Seandainya, dan hidup bukan tentang perandaian.
"Mars pasti masih bersamamu," Aku sedikit mengenang wajahnya. Bagaimana caranya menggenggam jariku di depan teman-temannya. Persis, seperti sepasang kekasih.
"Bagaimana semua berawal dan berakhir, Raa?" tanya temanku lagi. Bisa-bisanya ia mengubah dirinya menjadi wartawan saat laporanku baru sampai di halaman kata pengantar. Entah, mana awal dan mana akhir. Hubunganku dan Mars tidak pernah punya tanggal resmi jadian. Tapi, ia selalu bilang aku adalah kekasihnya.
"Apa ia memberimu ciuman pertama?" Kali ini temanku bertanya dengan setengah berbisik. Aku mendelik, "tidak sopan!" makiku dalam hati.

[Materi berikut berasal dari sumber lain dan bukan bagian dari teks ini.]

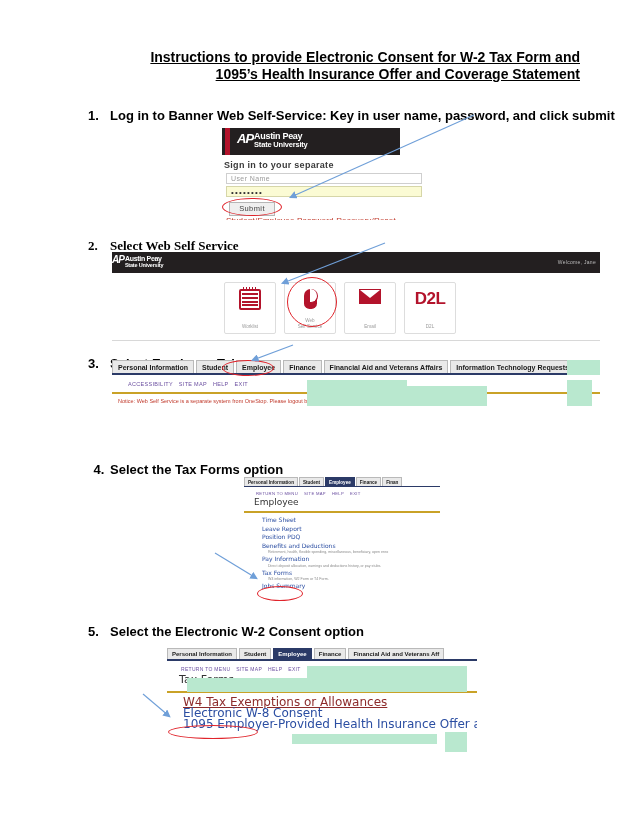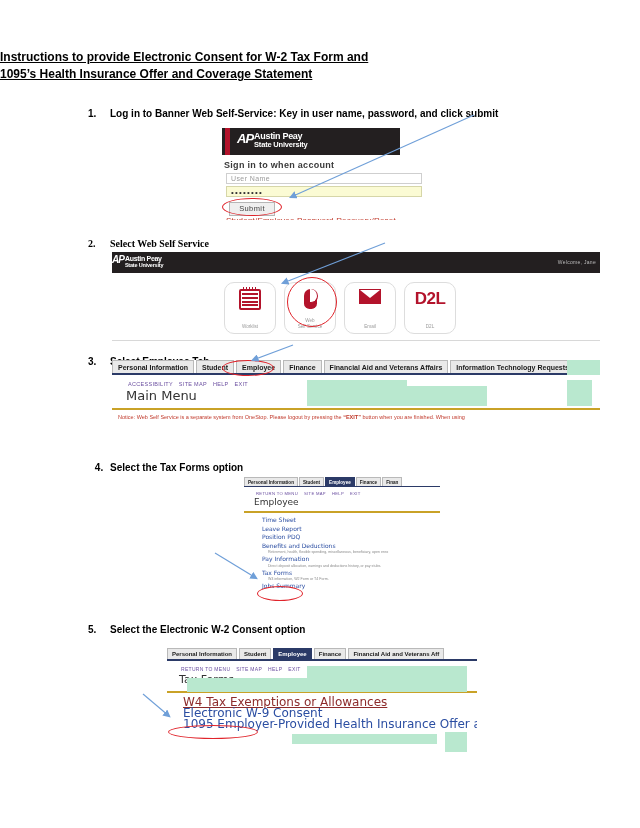--- a/index.html
+++ b/index.html
@@ -12,8 +12,8 @@
 
   
   .doc-title{
-    position:absolute;left:0;top:49px;width:580px;text-align:left;
-    font-size:12px;font-weight:bold;line-height:17px;
+    position:absolute;left:0;top:49px;width:580px;text-align:right;
+    font-size:14px;font-weight:bold;line-height:17px;
   }
   .doc-title span{ text-decoration:underline; display:inline-block;}
 

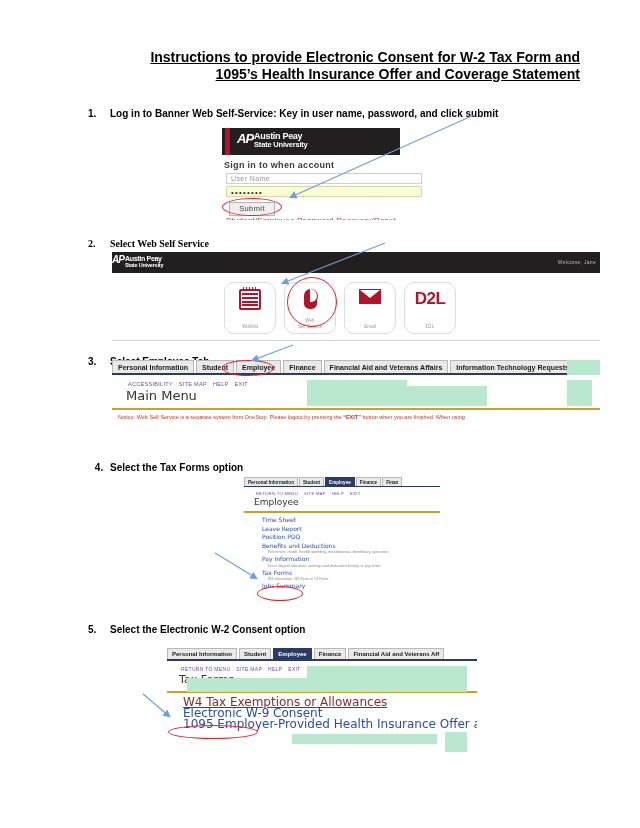--- a/index.html
+++ b/index.html
@@ -18,7 +18,7 @@
   .doc-title span{ text-decoration:underline; display:inline-block;}
 
   
-  .step{position:absolute;font-size:10px;font-weight:bold;white-space:nowrap;}
+  .step{position:absolute;font-size:13px;font-weight:bold;white-space:nowrap;}
   .step .num{display:inline-block;width:22px;}
 
   

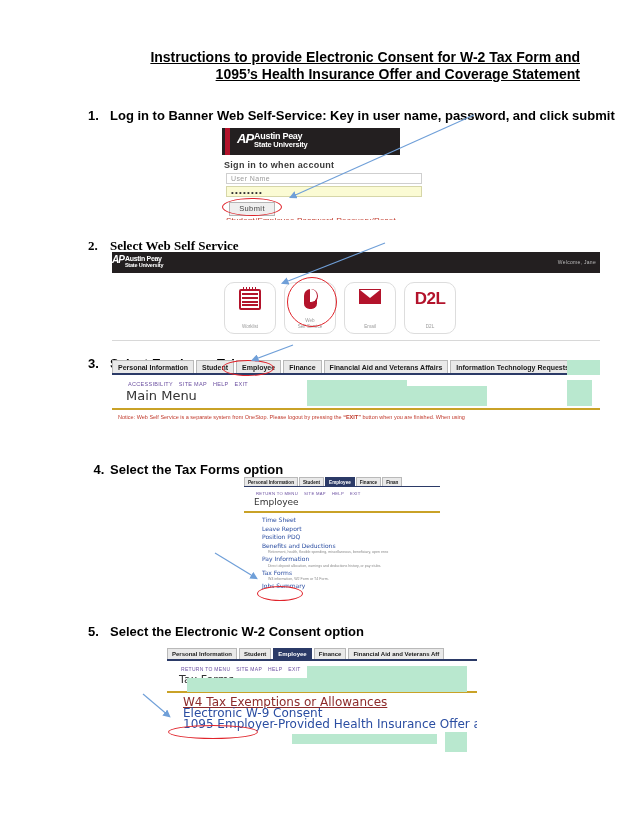--- a/index.html
+++ b/index.html
@@ -131,7 +131,7 @@
         </span>
       </div>
     </div>
-    <div class="signin">Sign in to when account</div>
+    <div class="signin">Sign in to your separate</div>
     <div class="fld user">User Name</div>
     <div class="fld pass">••••••••</div>
     <div class="btn-sub">Submit</div>

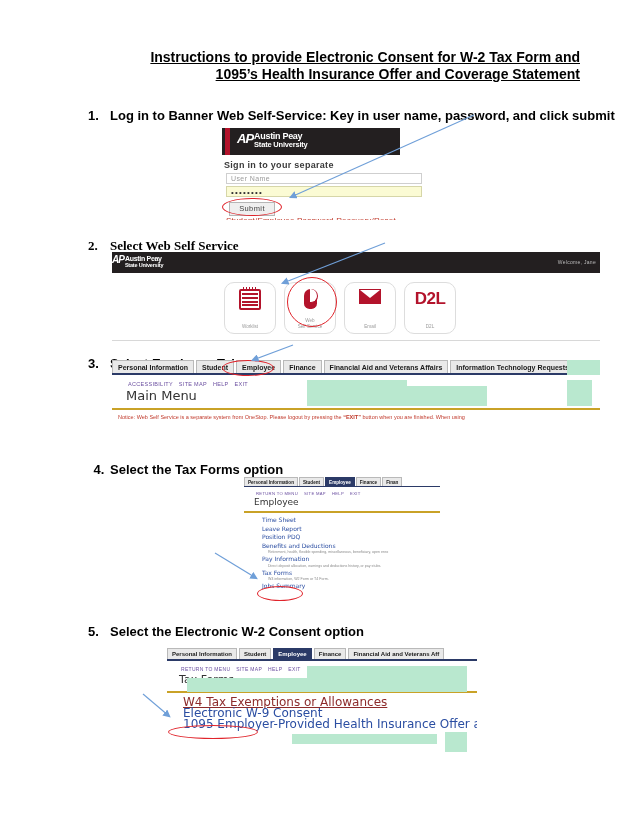--- a/index.html
+++ b/index.html
@@ -51,7 +51,7 @@
   .portal-bar .ap-mark{font-size:10px;}
   .welcome{position:absolute;right:4px;top:7px;color:#bcbcbc;font-size:5px;letter-spacing:.3px;}
   .tiles{position:absolute;left:0;top:26px;width:488px;}
-  .tile{position:absolute;top:4px;width:50px;height:50px;border:1px solid #ddd;border-radius:10px;background:#fff;}
+  .tile{position:absolute;top:4px;width:50px;height:50px;border:1px solid #ddd;border-radius:2px;background:#fff;}
   .tile .glyph{position:absolute;left:0;top:6px;width:50px;text-align:center;height:22px;}
   .tile .cap{position:absolute;left:0;bottom:4px;width:50px;text-align:center;font-size:4.6px;color:#9a9a9a;line-height:5.5px;}
   .t1{left:112px;} .t2{left:172px;} .t3{left:232px;} .t4{left:292px;}

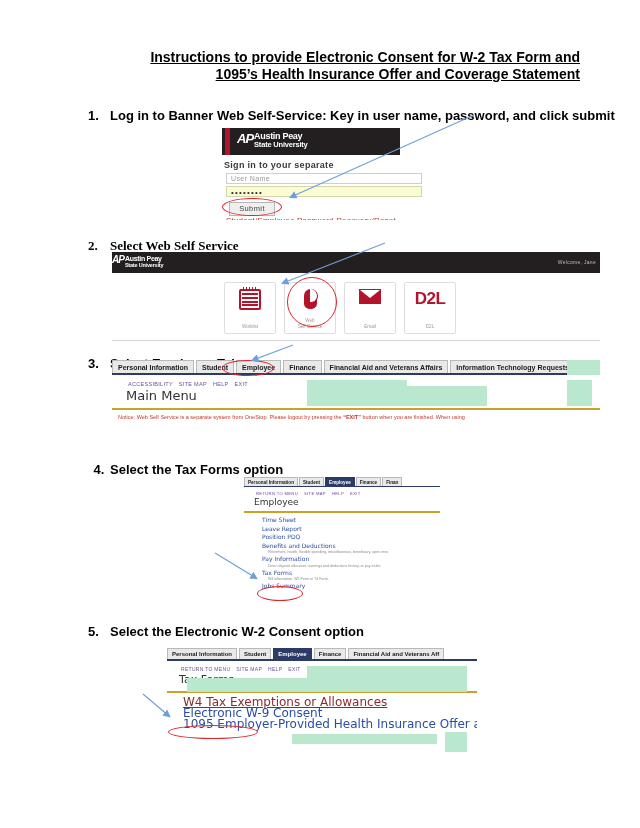--- a/index.html
+++ b/index.html
@@ -188,7 +188,6 @@
     <div class="crumbs">
       <b>ACCESSIBILITY</b><b>SITE MAP</b><b>HELP</b><b>EXIT</b>
     </div>
-    <div class="bigh">Main Menu</div>
     <div class="goldline"></div>
     <div class="notice"><span>Notice: Web Self Service is a separate system from OneStop. Please logout by pressing the </span><b>“EXIT”</b><span> button when you are finished. When using</span></div>
     <div class="redact" style="left:195px;top:20px;width:100px;height:22px;"></div>

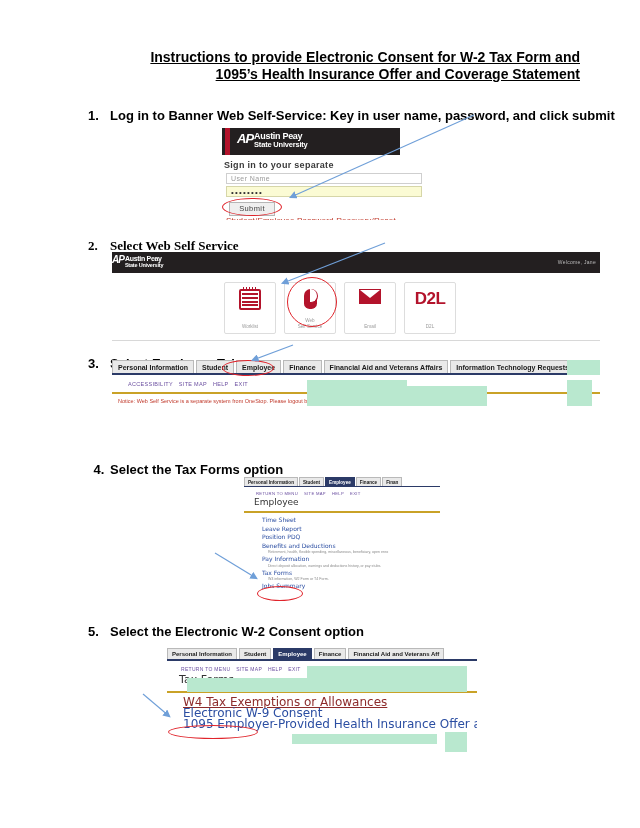--- a/index.html
+++ b/index.html
@@ -240,7 +240,7 @@
     <div class="goldline"></div>
     <div class="menulist">
       <div class="mi" style="text-decoration:underline;color:#8d2b2b;">W4 Tax Exemptions or Allowances</div>
-      <div class="mi">Electronic W-9 Consent</div>
+      <div class="mi">Electronic W-8 Consent</div>
       <div class="mi">1095 Employer-Provided Health Insurance Offer and Coverage Statement</div>
     </div>
     <div class="redact" style="left:140px;top:18px;width:160px;height:12px;"></div>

Yang lalu memang biarlah berlalu, tapi lukanya dibawa kemana-mana. Hasil karya bersama, tapi menjadi tanggung jawab diri sendiri. Permintaan maaf dan penjelasan rasanya percuma saja, karena yang kita mau orangnya. Kenapa tidak kita akui saja? Cinta kita juga bergelut dengan untung dan rugi.

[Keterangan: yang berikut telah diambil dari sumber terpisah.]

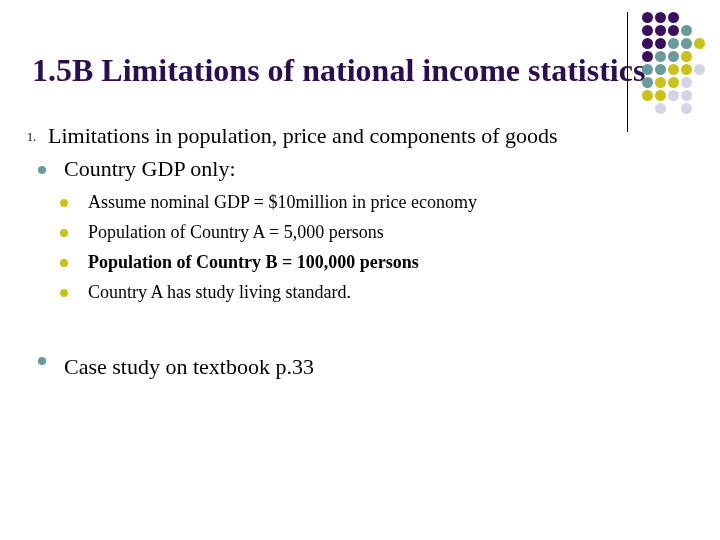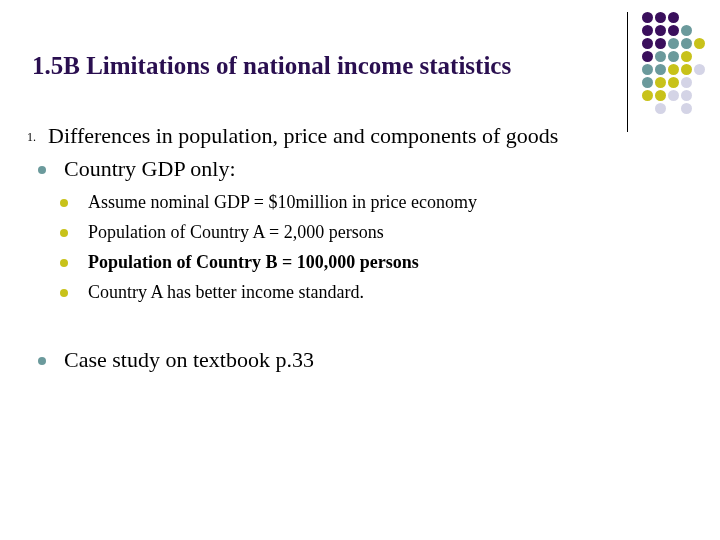--- a/index.html
+++ b/index.html
@@ -19,7 +19,7 @@
       position: absolute;
       left: 32px;
       top: 52px;
-      font-size: 25px;
+      font-size: 32px;
       font-weight: bold;
       color: #2a0f50;
       letter-spacing: 0px;

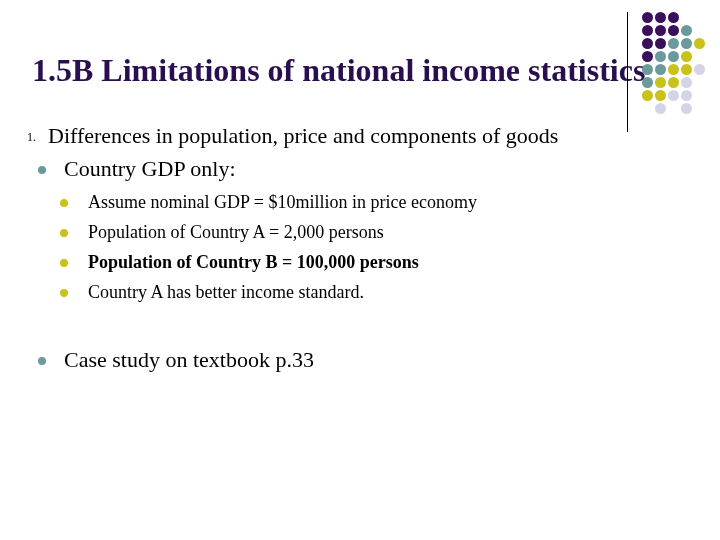--- a/index.html
+++ b/index.html
@@ -116,7 +116,7 @@
 
 <div class="level1">
   <span class="num">1.</span>
-  <span class="txt">Differences in population, price and components of goods</span>
+  <span class="txt">Limitations in population, price and components of goods</span>
 </div>
 
 <div class="bullet-row l2" style="left:38px; top:156px;">

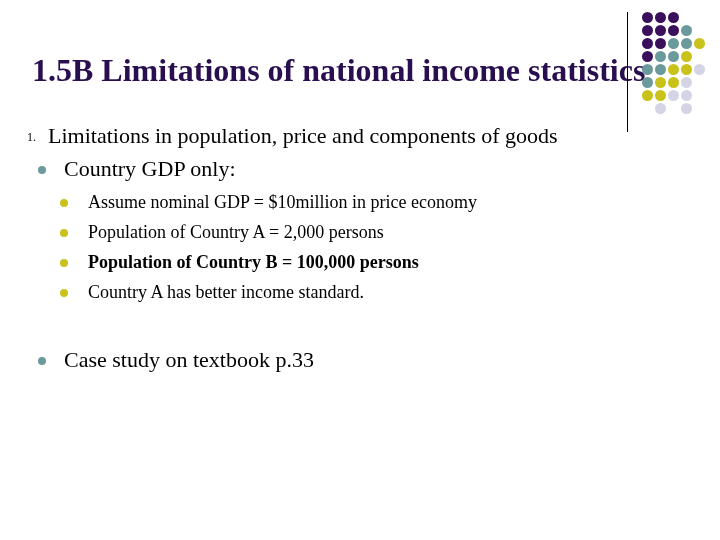--- a/index.html
+++ b/index.html
@@ -130,7 +130,7 @@
 </div>
 <div class="bullet-row l3" style="left:60px; top:222px;">
   <span class="bullet" style="left:0; top:7px; background:#c8c21a;"></span>
-  <span style="position:absolute; left:28px; top:0;">Population of Country A = 2,000 persons</span>
+  <span style="position:absolute; left:28px; top:0;">Population of Country A = 5,000 persons</span>
 </div>
 <div class="bullet-row l3" style="left:60px; top:252px;">
   <span class="bullet" style="left:0; top:7px; background:#c8c21a;"></span>

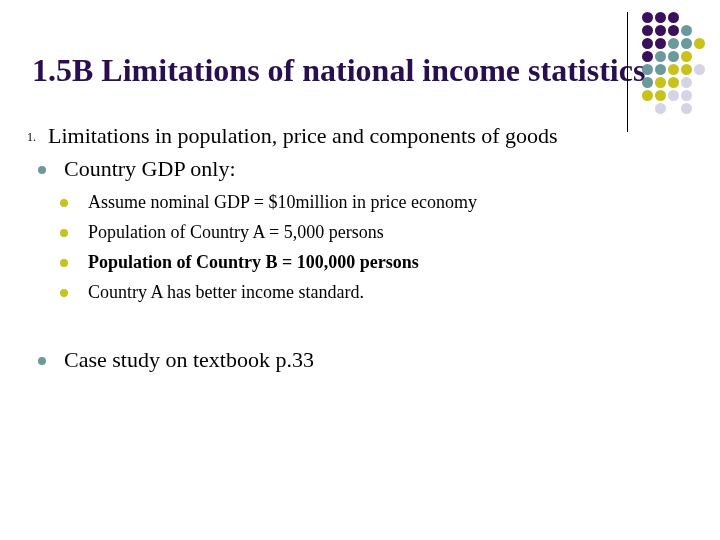--- a/index.html
+++ b/index.html
@@ -138,7 +138,7 @@
 </div>
 <div class="bullet-row l3" style="left:60px; top:282px;">
   <span class="bullet" style="left:0; top:7px; background:#c8c21a;"></span>
-  <span style="position:absolute; left:28px; top:0;">Country A has better income standard.</span>
+  <span style="position:absolute; left:28px; top:0;">Country A has study living standard.</span>
 </div>
 
 <div class="bullet-row l2" style="left:38px; top:347px;">

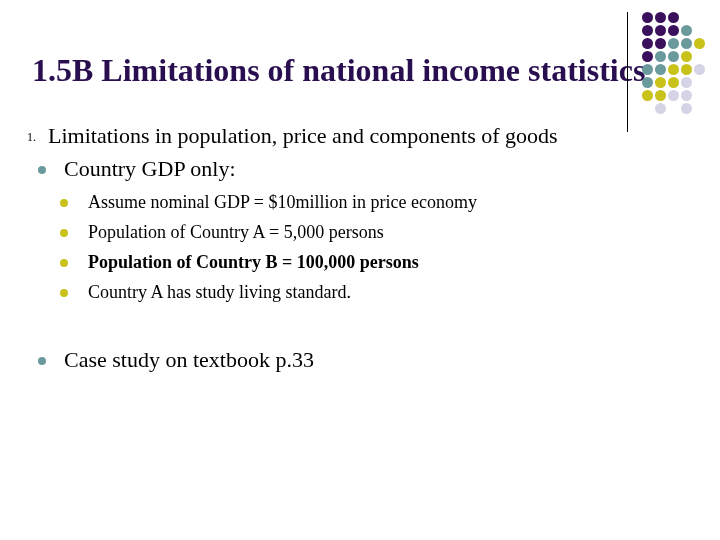--- a/index.html
+++ b/index.html
@@ -143,7 +143,7 @@
 
 <div class="bullet-row l2" style="left:38px; top:347px;">
   <span class="bullet" style="left:0; top:10px; background:#6b9a9c;"></span>
-  <span style="position:absolute; left:26px; top:0;font-family:Liberation Serif, serif;">Case study on textbook p.33</span>
+  <span style="position:absolute; left:26px; top:7px;font-family:Liberation Serif, serif;">Case study on textbook p.33</span>
 </div>
 
 </body></html>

Aku menahannya, agar tidak jatuh lagi air mataku ketika orang-orang itu bertanya. "Aku ke toilet dulu ya, nitip leptop!" Tidak ku hiraukan ekspresi mereka yang bertanya seperti mereka tidak menghiraukan permintaanku untuk tidak membahas aku dan Mars lagi.

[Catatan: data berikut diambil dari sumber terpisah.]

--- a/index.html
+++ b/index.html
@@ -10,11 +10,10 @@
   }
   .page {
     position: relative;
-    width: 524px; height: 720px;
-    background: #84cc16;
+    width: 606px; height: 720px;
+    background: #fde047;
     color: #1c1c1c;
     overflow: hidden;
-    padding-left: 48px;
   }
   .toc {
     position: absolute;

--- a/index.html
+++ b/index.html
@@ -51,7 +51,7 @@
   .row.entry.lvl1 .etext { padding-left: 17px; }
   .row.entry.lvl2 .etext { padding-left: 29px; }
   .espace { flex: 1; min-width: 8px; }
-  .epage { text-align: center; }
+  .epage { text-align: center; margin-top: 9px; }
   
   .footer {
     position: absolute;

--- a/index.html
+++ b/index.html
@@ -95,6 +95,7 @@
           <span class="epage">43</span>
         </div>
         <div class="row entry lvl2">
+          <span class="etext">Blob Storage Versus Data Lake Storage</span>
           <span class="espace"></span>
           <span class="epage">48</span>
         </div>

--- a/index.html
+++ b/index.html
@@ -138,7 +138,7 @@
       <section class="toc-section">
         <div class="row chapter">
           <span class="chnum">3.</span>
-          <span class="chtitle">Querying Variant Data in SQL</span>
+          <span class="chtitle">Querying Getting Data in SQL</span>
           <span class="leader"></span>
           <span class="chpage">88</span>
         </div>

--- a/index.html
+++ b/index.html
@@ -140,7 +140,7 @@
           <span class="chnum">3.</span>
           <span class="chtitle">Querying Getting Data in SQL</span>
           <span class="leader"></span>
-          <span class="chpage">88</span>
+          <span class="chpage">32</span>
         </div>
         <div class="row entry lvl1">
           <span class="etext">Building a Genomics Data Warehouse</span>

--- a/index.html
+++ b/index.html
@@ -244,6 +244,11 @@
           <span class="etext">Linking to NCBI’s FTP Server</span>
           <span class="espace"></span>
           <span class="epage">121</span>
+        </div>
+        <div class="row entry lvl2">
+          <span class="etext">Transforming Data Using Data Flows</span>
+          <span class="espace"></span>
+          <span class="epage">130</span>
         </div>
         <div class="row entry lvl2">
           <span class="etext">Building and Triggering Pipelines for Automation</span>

Sial! mataku basah, dan di depan cermin itu aku melepas topengku. Masa lalu seperti pertunjukan orkestra di atas kepalaku."Keretanya sudah berangkat, mba" kata petugas stasiun berseragam putih dengan name tag terpasang di dada sebelah kanannya. Aku mematung dan gemetar.
Ini kali pertama ketinggalan naik kereta, dan aku duduk terisak sambil memandangi ponselku yang menyisakan baterai 25%. Ada 7 panggilan tak terjawab dari Mars. Sejak tadi ia menanyakan keberadaanku.
"Apa sudah siap berangkat?"
"Apa keretanya sudah jalan?"
Aku tidak tahu untuk apa ia bertanya. Benar-benar tidak ada gunanya. Aku tetap saja berantakan. Rasanya, berulang kali aku sudah mengingatkan pada diri sendiri bahwa ini bukan pertunjukkan drama, jadi aku tidak perlu berlebihan. Lagipula ini awal yang baik untuk hubunganku dengan Mars.
Sebulan sebelumnya, Mars bilang, aku tidak bisa menjadi cahaya itu, jadi meski dengan berat hati dan bingung, aku menerima keputusannya. Sampai pada sehari sebelum jadwal keberangkatan keretaku ke kotanya, aku tahu jawabannya adalah bukan karena kekuranganku.
Mars sudah punya kekasih. Rumah yang dia memang harus pulang kepadanya. Aku tidak bisa menyalahkan siapapun. Kita tetap jatuh cinta di masa-masa sulit itu. Urusan yang begitu rumit, dan aku dengan lugunya tidak berusaha bertanya. Ku pikir, tidak ada orang yang senang diburu pertanyaan.
Jadi, mau tidak mau aku akui hubunganku dengan Mars hanyalah sebuah kesalahan. Bukan! Bukan tidak pernah saling menyayangi, jauh-jauh hari sebelum perempuan itu bersamanya, aku dan Mars sudah ada. Hanya saja, yaah.. seperti yang Puthut ea tulis dalam judul novelnya, Cinta Tak Pernah Datang Tepat Waktu.
"Raa, kenapa ya cinta tidak datang tepat waktu? Kenapa tidak sejak dulu saja kamu bersamaku?" itu kalimatnya seusai mata kami berpandang begitu lama. Dengan hanya disoroti warna lampu yang keemasan dan musik jazz mengalun dari piringan hitam di sebelah sofa berwarna ungu tua.
"Tapi sekarang kita sudah bersama," kataku manis. Aku terlihat seperti apa sore itu? Seisi ruangan mungkin ingin memberi tahuku tentang seorang perempuan yang tengah menunggu kekasihnya menelpon. Aih, Mars. Seandainya aku tahu lebih cepat, aku mungkin tidak akan menambah daftar kesalahanmu hari itu.
Kita bisa menyayangi dengan cara yang lebih baik. Tidak menyakiti dan menunda sakit di antara kita. Tidak perlu menyisakan ruang untuk memaki dan menyesali diri sendiri. "Aku meyayangimu, aku sangat takut menyakitimu."
Tidak perlu takut lagi, Mars. Sudah terlanjur terajut luka-luka itu dengan sempurna. Tapi ku pikir, Tuhan selalu memberi jawaban di waktu yang tepat. Syukurlah keretanya tidak pernah sampai, sehingga bisa ku pahami mau semesta untuk kisah kita berdua.
"Tidak! Aku tidak menyayanginya lagi," kalimat yang selalu membuatku belajar, bahwa lubuk hati terdalam hanyalah milik kita seutuhnya.